In the storeroom off the back gallery of Big Bill’s house the child finds lots of treasures. There are National Geographics from the very first year. The child mostly likes the castle, ship, and monkey issues. He finds his father’s helmet from when his father was in the Army. There is one thing he finds that he likes a lot better than the National Geographics, a box of old photographs of blown-apart people and horses lying dead in snow.

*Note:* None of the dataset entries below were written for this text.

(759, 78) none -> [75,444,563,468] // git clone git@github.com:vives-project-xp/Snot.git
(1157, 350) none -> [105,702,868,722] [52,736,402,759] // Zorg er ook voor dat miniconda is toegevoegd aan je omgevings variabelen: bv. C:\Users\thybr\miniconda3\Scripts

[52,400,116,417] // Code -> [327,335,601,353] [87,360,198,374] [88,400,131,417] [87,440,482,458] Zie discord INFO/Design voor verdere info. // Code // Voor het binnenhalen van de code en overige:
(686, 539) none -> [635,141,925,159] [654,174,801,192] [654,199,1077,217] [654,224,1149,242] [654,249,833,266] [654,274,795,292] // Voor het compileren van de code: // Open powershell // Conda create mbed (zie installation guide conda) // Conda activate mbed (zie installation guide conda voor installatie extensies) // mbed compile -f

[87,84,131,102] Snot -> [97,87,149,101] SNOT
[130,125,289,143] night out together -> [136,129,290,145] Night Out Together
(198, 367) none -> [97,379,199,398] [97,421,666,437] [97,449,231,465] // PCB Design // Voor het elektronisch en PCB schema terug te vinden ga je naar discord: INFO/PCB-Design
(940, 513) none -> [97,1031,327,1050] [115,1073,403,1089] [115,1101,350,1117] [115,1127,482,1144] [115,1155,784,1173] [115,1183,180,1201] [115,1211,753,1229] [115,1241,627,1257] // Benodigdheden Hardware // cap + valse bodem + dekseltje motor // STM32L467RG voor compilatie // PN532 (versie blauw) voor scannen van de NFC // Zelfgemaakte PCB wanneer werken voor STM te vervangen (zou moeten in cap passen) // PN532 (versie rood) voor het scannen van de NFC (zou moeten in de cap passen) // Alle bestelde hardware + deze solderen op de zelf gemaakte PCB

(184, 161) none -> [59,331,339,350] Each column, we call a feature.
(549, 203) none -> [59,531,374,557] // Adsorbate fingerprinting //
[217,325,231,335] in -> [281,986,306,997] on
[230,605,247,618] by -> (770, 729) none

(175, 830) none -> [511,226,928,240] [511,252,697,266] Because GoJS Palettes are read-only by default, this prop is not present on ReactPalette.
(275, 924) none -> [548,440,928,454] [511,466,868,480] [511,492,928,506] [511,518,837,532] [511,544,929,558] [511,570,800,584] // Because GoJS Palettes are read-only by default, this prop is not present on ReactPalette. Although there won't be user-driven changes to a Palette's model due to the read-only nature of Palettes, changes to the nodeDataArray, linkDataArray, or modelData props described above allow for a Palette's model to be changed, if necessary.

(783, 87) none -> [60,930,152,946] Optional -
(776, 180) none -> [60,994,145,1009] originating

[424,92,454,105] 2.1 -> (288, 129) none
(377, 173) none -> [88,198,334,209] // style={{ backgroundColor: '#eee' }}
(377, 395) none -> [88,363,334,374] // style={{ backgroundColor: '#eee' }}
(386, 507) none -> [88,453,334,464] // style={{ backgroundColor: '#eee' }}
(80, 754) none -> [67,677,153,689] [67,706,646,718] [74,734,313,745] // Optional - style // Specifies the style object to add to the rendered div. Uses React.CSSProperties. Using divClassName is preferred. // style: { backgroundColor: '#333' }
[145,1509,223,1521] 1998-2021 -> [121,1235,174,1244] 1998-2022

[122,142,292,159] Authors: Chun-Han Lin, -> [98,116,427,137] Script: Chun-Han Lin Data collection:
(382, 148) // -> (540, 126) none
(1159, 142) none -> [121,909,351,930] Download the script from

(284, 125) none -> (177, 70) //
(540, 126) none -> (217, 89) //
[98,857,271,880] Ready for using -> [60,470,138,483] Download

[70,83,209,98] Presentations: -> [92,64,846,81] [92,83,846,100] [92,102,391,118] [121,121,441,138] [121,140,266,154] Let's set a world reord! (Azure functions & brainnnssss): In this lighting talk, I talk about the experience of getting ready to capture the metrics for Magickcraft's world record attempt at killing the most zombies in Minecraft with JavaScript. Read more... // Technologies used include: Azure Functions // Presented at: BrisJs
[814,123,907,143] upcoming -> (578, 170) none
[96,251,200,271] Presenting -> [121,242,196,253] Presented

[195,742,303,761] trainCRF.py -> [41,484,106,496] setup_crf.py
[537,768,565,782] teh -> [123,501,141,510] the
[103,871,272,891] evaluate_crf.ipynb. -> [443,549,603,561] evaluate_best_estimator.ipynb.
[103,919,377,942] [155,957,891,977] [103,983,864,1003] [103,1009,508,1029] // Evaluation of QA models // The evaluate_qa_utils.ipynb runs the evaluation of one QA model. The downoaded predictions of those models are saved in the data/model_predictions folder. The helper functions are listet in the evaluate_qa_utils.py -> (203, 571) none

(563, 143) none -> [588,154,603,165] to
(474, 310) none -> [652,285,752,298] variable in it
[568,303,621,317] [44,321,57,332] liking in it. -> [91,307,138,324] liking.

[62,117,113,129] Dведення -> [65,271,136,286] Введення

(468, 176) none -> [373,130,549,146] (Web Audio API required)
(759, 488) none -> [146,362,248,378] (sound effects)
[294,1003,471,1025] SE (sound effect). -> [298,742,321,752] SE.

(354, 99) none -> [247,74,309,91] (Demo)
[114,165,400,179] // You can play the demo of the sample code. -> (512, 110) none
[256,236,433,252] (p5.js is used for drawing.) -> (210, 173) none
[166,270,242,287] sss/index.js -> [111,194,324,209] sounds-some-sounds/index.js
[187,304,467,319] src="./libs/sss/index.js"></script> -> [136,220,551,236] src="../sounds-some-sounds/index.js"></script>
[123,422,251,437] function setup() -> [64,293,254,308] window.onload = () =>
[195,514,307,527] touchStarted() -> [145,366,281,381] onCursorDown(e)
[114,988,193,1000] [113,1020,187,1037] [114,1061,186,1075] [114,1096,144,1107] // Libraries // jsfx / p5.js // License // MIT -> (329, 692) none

When Big Bill was a young man, he was enlisted from deep within the bayous to fight the Germans in the Great War. Some officers took Big Bill into French towns with them because he spoke a kind of French, and because Big Bill got along well with the French people they met. The French people liked Big Bill and made allowances for the coarser Americans, his Army superiors. As a gift, an officer had given Big Bill a simple box camera. With the simple box camera, Big Bill took photographs of his friends struggling and dying with their horse-drawn artillery in the heavy snows of the Argonne forest. The only happy photograph was taken by a stranger on the returning troopship—a very thin Big Bill and two other soldiers, all who were left of the cannonade they had been.
When the special child pulls the box of photographs out and asks about it, they take it away from him, and on his later visits the box is gone.